- Assignment: Where does the string "discount" appear in the records? Copy each line that holds it.

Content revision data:
------------------------------------------------

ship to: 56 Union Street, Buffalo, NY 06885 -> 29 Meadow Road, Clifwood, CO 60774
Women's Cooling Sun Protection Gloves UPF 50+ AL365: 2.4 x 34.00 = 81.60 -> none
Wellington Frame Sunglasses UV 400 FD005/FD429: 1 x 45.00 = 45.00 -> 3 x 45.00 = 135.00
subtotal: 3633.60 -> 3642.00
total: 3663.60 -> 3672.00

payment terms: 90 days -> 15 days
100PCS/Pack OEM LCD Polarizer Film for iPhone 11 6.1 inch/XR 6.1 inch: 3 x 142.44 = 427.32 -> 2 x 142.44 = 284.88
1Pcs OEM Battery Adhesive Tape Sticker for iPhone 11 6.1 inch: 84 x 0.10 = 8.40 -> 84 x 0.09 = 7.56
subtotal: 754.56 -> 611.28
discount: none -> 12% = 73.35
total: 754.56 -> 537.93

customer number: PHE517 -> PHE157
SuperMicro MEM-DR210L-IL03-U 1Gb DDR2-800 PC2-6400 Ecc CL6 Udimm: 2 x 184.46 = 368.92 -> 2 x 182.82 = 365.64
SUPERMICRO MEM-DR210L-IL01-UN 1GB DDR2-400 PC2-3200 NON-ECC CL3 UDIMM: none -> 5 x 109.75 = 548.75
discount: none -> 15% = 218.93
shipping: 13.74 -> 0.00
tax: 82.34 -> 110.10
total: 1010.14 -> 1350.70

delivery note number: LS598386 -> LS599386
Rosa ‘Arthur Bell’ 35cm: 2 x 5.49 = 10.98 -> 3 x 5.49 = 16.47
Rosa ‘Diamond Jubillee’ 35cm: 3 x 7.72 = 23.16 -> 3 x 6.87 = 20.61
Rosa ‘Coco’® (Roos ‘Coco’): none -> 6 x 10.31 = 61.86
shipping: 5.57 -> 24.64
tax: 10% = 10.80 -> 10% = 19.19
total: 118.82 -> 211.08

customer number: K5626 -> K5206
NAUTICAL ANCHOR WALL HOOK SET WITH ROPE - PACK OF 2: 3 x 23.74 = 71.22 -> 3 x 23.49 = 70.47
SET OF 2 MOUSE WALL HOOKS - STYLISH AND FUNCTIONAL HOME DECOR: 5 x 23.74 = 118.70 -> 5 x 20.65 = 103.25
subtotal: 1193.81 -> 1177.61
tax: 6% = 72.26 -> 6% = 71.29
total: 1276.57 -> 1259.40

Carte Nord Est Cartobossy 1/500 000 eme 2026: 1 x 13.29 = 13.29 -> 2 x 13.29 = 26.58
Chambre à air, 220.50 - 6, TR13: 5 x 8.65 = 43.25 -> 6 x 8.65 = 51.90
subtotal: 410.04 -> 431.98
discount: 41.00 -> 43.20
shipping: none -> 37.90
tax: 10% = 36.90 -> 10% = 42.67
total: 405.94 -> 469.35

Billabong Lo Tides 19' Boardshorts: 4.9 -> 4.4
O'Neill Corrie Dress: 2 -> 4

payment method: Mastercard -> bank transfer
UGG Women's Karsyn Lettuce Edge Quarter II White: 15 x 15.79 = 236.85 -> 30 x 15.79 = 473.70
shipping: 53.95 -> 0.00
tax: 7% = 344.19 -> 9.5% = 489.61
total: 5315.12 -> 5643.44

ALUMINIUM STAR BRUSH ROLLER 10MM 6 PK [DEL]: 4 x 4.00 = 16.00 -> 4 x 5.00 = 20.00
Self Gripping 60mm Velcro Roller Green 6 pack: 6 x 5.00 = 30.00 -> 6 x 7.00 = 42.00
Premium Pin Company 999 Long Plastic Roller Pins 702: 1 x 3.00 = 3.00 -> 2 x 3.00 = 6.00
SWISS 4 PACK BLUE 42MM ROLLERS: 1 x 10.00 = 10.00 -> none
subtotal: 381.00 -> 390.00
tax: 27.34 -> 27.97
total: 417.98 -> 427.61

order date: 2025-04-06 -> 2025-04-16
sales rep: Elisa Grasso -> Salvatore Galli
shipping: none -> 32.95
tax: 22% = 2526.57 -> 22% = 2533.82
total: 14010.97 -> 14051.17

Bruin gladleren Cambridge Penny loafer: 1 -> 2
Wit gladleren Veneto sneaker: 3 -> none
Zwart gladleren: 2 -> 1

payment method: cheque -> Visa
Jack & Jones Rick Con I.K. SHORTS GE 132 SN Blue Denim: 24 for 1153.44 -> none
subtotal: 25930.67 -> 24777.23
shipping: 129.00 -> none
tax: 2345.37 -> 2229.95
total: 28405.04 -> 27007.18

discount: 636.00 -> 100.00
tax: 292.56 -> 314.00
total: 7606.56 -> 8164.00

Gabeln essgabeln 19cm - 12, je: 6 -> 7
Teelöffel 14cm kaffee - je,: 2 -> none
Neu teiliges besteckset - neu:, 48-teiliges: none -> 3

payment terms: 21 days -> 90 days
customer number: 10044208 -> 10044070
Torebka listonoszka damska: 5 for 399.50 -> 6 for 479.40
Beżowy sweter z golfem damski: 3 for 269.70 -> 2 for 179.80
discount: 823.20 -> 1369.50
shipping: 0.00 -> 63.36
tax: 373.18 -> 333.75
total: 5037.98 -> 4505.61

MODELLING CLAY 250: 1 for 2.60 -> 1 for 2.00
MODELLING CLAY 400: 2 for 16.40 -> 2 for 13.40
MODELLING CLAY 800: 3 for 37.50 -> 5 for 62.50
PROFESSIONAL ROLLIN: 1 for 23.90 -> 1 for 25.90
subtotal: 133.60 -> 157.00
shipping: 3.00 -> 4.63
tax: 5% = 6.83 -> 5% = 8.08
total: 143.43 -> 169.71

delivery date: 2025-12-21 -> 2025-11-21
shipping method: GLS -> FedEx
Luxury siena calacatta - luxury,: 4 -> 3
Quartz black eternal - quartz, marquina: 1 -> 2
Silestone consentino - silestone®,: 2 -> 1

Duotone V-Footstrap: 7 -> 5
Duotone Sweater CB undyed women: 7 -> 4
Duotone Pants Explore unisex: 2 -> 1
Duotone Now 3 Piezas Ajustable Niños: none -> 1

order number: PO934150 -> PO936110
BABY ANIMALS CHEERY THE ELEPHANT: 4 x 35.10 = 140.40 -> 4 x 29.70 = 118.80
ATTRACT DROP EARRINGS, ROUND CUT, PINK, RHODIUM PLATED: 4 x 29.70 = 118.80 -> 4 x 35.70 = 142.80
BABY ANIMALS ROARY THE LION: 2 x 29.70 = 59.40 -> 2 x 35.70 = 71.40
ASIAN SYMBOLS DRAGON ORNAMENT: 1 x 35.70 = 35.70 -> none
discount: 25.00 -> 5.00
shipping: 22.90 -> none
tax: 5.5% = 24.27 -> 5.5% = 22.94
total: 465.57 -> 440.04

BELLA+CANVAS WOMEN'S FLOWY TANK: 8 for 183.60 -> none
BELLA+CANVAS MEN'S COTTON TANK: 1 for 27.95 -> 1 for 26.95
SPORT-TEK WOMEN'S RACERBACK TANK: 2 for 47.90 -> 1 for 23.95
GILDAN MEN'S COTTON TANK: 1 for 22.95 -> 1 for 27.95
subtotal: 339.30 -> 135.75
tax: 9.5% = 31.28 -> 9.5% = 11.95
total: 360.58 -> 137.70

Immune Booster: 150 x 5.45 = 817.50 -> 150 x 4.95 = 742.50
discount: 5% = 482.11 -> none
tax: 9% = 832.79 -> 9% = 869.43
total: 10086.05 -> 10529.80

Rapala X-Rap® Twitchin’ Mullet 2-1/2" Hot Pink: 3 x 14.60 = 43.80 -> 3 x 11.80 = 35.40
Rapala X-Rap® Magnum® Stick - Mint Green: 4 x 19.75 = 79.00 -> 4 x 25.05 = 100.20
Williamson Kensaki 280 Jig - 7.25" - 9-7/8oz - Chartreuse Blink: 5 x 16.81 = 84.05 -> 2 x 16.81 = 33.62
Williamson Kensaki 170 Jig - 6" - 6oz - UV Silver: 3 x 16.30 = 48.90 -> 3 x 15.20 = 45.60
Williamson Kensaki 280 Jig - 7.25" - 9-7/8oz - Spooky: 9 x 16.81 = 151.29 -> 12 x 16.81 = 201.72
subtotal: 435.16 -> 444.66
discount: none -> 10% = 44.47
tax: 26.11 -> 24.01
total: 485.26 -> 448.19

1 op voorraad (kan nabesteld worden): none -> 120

------------------------------------------------

- Your response:
discount: none -> 12% = 73.35
discount: none -> 15% = 218.93
discount: 41.00 -> 43.20
discount: 636.00 -> 100.00
discount: 823.20 -> 1369.50
discount: 25.00 -> 5.00
discount: 5% = 482.11 -> none
discount: none -> 10% = 44.47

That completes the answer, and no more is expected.